One of the main inspirations for the character of Indiana Jones is that of Allan Quatermain. This character was the star of a number of adventure novels by author H. Rider Haggard. The first of those novels, King Solomon’s Mines, was released in 1885 and was followed by more than a dozen sequels. That first novel had the distinction of being the first adventure novel to take place in the wilds of Africa. Unfortunately, most kids today only know of Quatermain as the influence behind Indiana Jones or, worse than that, the Sean Connery character in League of Extraordinary Gentlemen.
That should never be the case.
The novel was first adapted into a film in 1937 and remained relatively faithful to the source material. There were also two more recent adaptations of the book, one as a comedy in 1985 starring Sharon Stone and Richard Chamberlain. It was actually followed by a sequel in 1987, but both are simply parodies of the Indiana Jones films. I don’t know what to think of this conundrum, as it would indicate the influential source material was being used as a cheap copy of the movie it influenced to begin with. There was also an adaptation in 2004, made for television, and starring Patrick Swayze. The less said about that, the better.
The version I want to talk about is the 1950 film.
Allan Quatermain was portrayed by Stewart Granger, in a role that should have made him a star. It did help him find a little success as a swashbuckler in the same vein as Errol Flynn, but I would have thought, after this movie, he would have been huge. He plays Quatermain as a mix between Han Solo and Indiana Jones. I know I am using characters created thirty years later to describe the man, but I believe he was the template for many of these later character’s tics and traits.
Quatermain is a hired gun, a scout who takes people out on safaris for payment. The film starts with an astonishing elephant hunt. It would be the first time movie going audiences would see the wild, untamed animals of Africa in Technicolor and it is not disappointing. At times the film seems to be more of a National Geographic special, but that is part of its charm. Following the death of his loyal companion at the tusks of a charging elephant, he decides it might be time to retire from this line of work.
Much like the character of Indiana Jones, Quatermain is not a man who can just go to England and settle down. He does not fit in well with the civilized society of the cities and only feels at home in the wilds of Africa. Surrounded by natives who have accepted him as one of their own, he would prefer to live his life without the constraints of proper etiquette. A woman named Beth and her brother John come to Quatermain and ask him if he will take them into uncharted territory. He refuses, saying he is finished with that business and, besides, a safari is no place for a woman. When Beth offers him 20,000 pounds, he agrees on the spot.
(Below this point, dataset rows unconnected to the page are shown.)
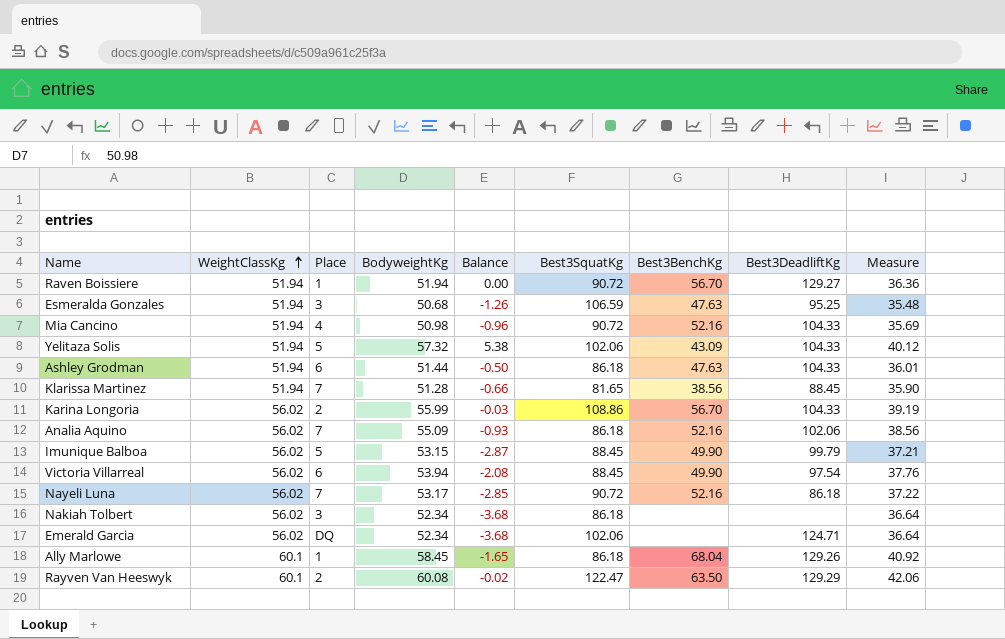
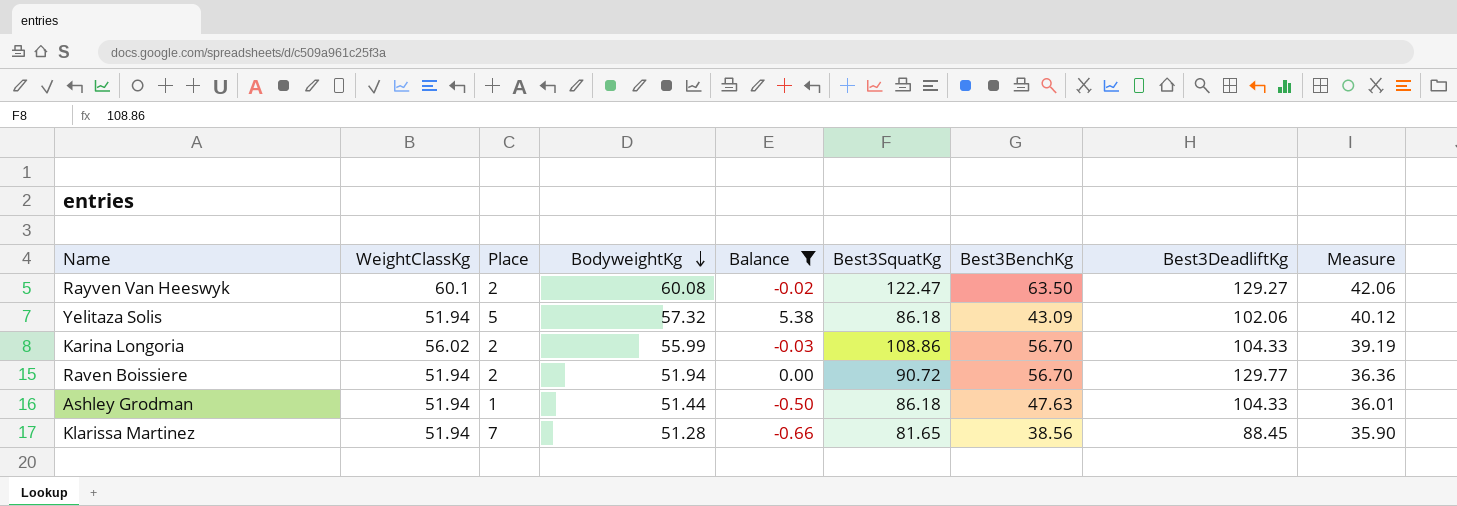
filter: none -> Balance >= -0.66
row order: WeightClassKg ascending -> BodyweightKg descending
Rayven Van Heeswyk | Best3DeadliftKg: 129.29 -> 129.27
Yelitaza Solis | Best3SquatKg: 102.06 -> 86.18
Yelitaza Solis | Best3DeadliftKg: 104.33 -> 102.06
Raven Boissiere | Place: 1 -> 2
Raven Boissiere | Best3DeadliftKg: 129.27 -> 129.77
Ashley Grodman | Place: 6 -> 1

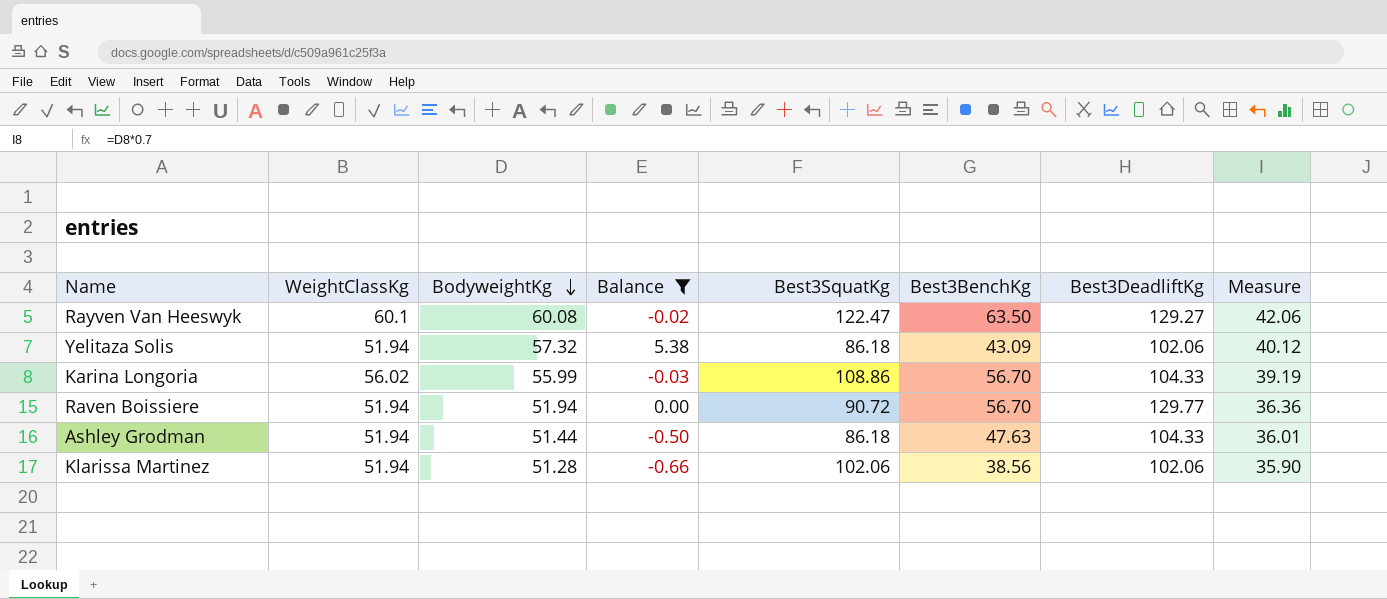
column Place | position: 3 -> none
Klarissa Martinez | Best3SquatKg: 81.65 -> 102.06
Klarissa Martinez | Best3DeadliftKg: 88.45 -> 102.06

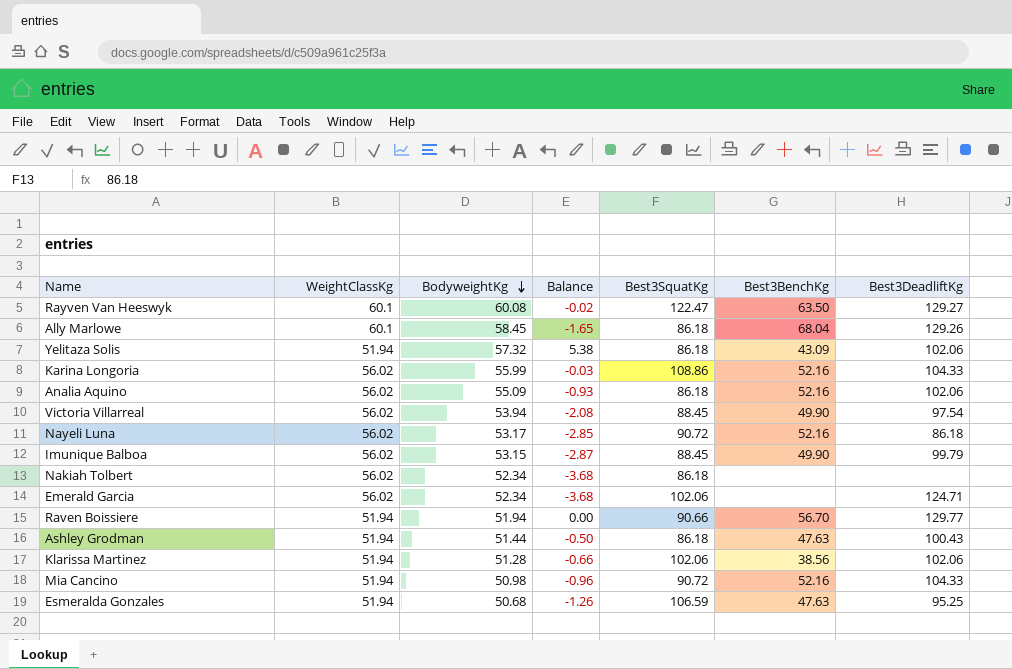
filter: Balance >= -0.66 -> none
column Measure | formula: [BodyweightKg] * 0.7 -> none
Karina Longoria | Best3BenchKg: 56.70 -> 52.16
Raven Boissiere | Best3SquatKg: 90.72 -> 90.66
Ashley Grodman | Best3DeadliftKg: 104.33 -> 100.43

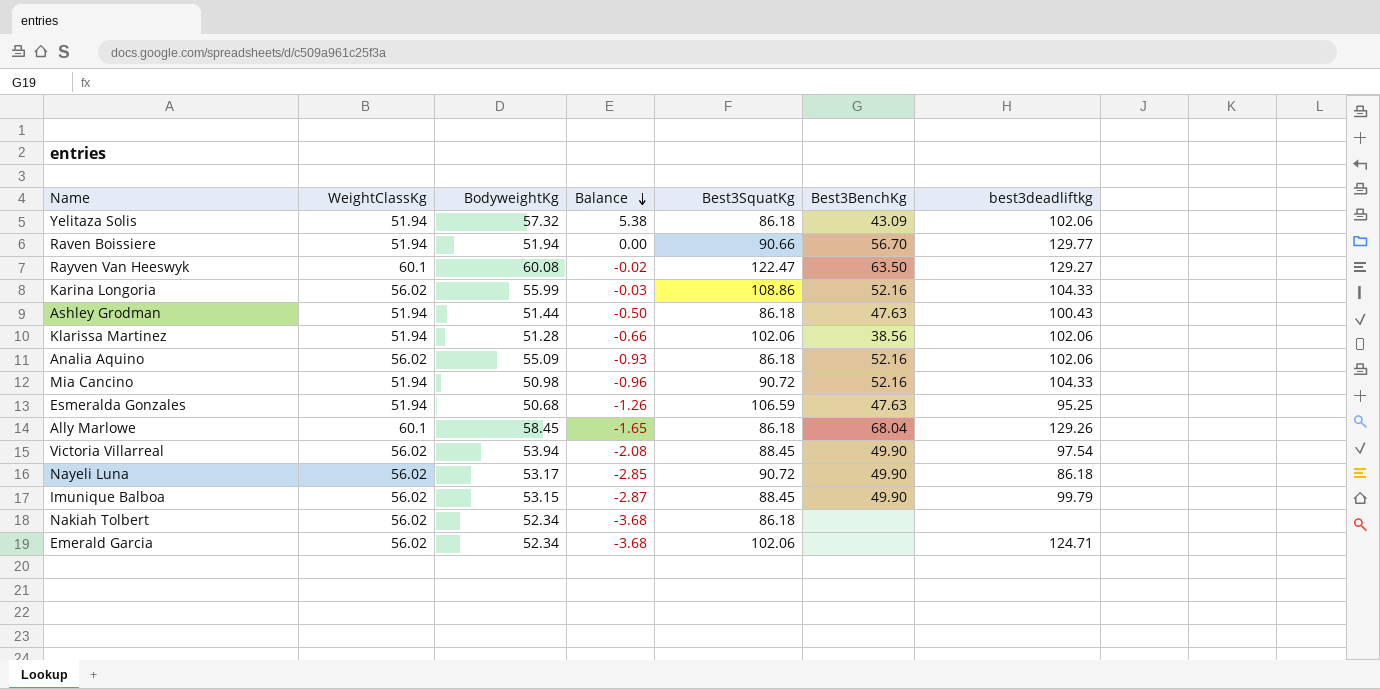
row order: BodyweightKg descending -> Balance descending
column name: Best3DeadliftKg -> best3deadliftkg
Nayeli Luna | Best3BenchKg: 52.16 -> 49.90

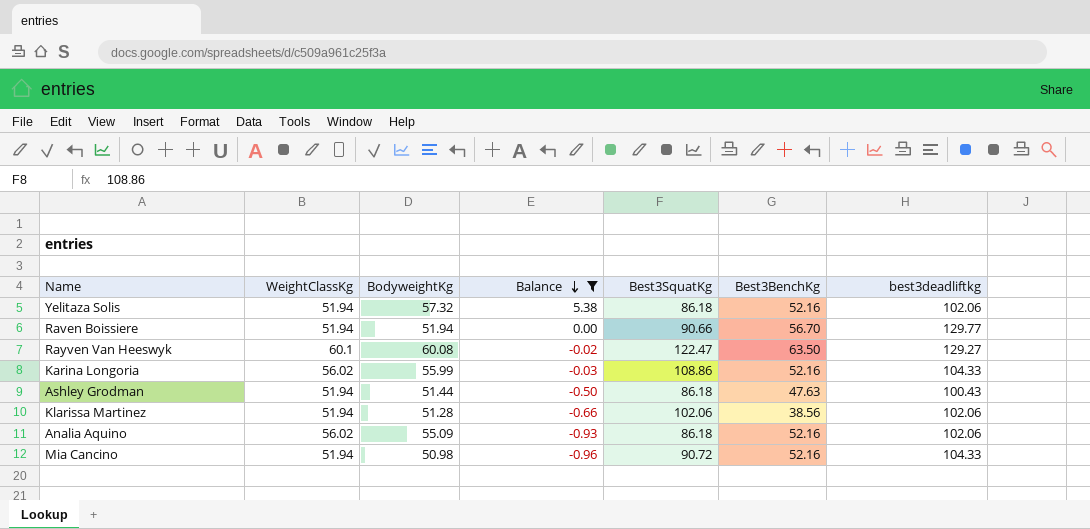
filter: none -> Balance >= -0.96
Yelitaza Solis | Best3BenchKg: 43.09 -> 52.16

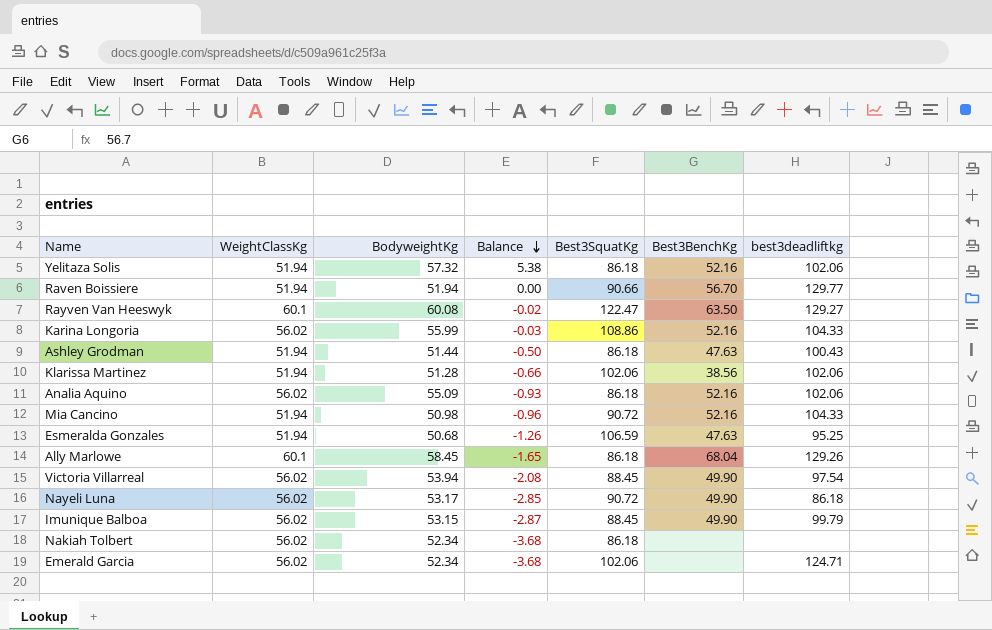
filter: Balance >= -0.96 -> none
Much like Han Solo, he is a man who will do anything if the price is right. Also like Solo, he has reasons for doing this beyond simple greed. He has a son who goes to a proper boarding school in England and he sends every penny of the money to him to make sure he has a good life. Quatermain is a conflicted hero, only caring about the mission, carrying a sexist attitude for women in general, and possibly a lack of concern for his own well being. However, he is trustworthy, protective and the one person you would want to have by your side when facing a stampede of charging animals. He is Han Solo, or rather, Han Solo is Allan Quatermain.
The sexual dynamic between Quatermain and Beth is classic screwball comedy, reminiscent of Cary Grant and Katherine Hepburn. It is clear it is another template shared by this film and Indiana Jones, especially the scenes in Temple of Doom between Indiana and Willie in the woods, with all the creatures of the night surrounding them. This entire scene seems to be taken directly from King Solomon’s Mines. However, it works so much better in here than in that second Indiana Jones adventure. While Kate Capshaw did nothing but annoy during her scenes in the wild, Deborah Kerr was a perfect balance between panic and confidence. The pairing of Granger and Kerr was just as natural as that between Indiana and Marion in Raiders of the Lost Ark.
The story was simple. Beth needed to find her husband, who had gone in search of King Solomon’s Mines, an almost mythical place where riches beyond your wildest dreams is said to live. However, the story is not concerned with finding Beth’s husband or the diamonds in the mine. This story is only concerned with getting there. We see all the wild animals you could imagine – crocodiles, poisonous snakes, elephants, wild cats, giraffes, zebras, giant spiders, fire ants and a number of other beasts. They face down a stampede, avoid capture by a wild native tribe and eventually find the mines of the title. The time spent in the mines is less than a couple of minutes, and the treasure is left behind. As I said, the final treasure does not matter, and that is the biggest difference between this and the Steven Spielberg films where the treasure might be a macguffin, but it is still the number one concern for Indy at the end of the day.
It is not a movie to watch if you want a cerebral excursion into the world of storytelling. However it is a great “Boy’s Adventure” tale and includes all the pratfalls and excitement you would get in the later Indiana Jones films. It is not up the level of those films, this was an early simpler time, but it is a great film to watch to see the progression that the genre took, leading us to that great treasure hunt that began our love affair with Dr. Jones.
Did I mention Allan Quatermain had a pet monkey?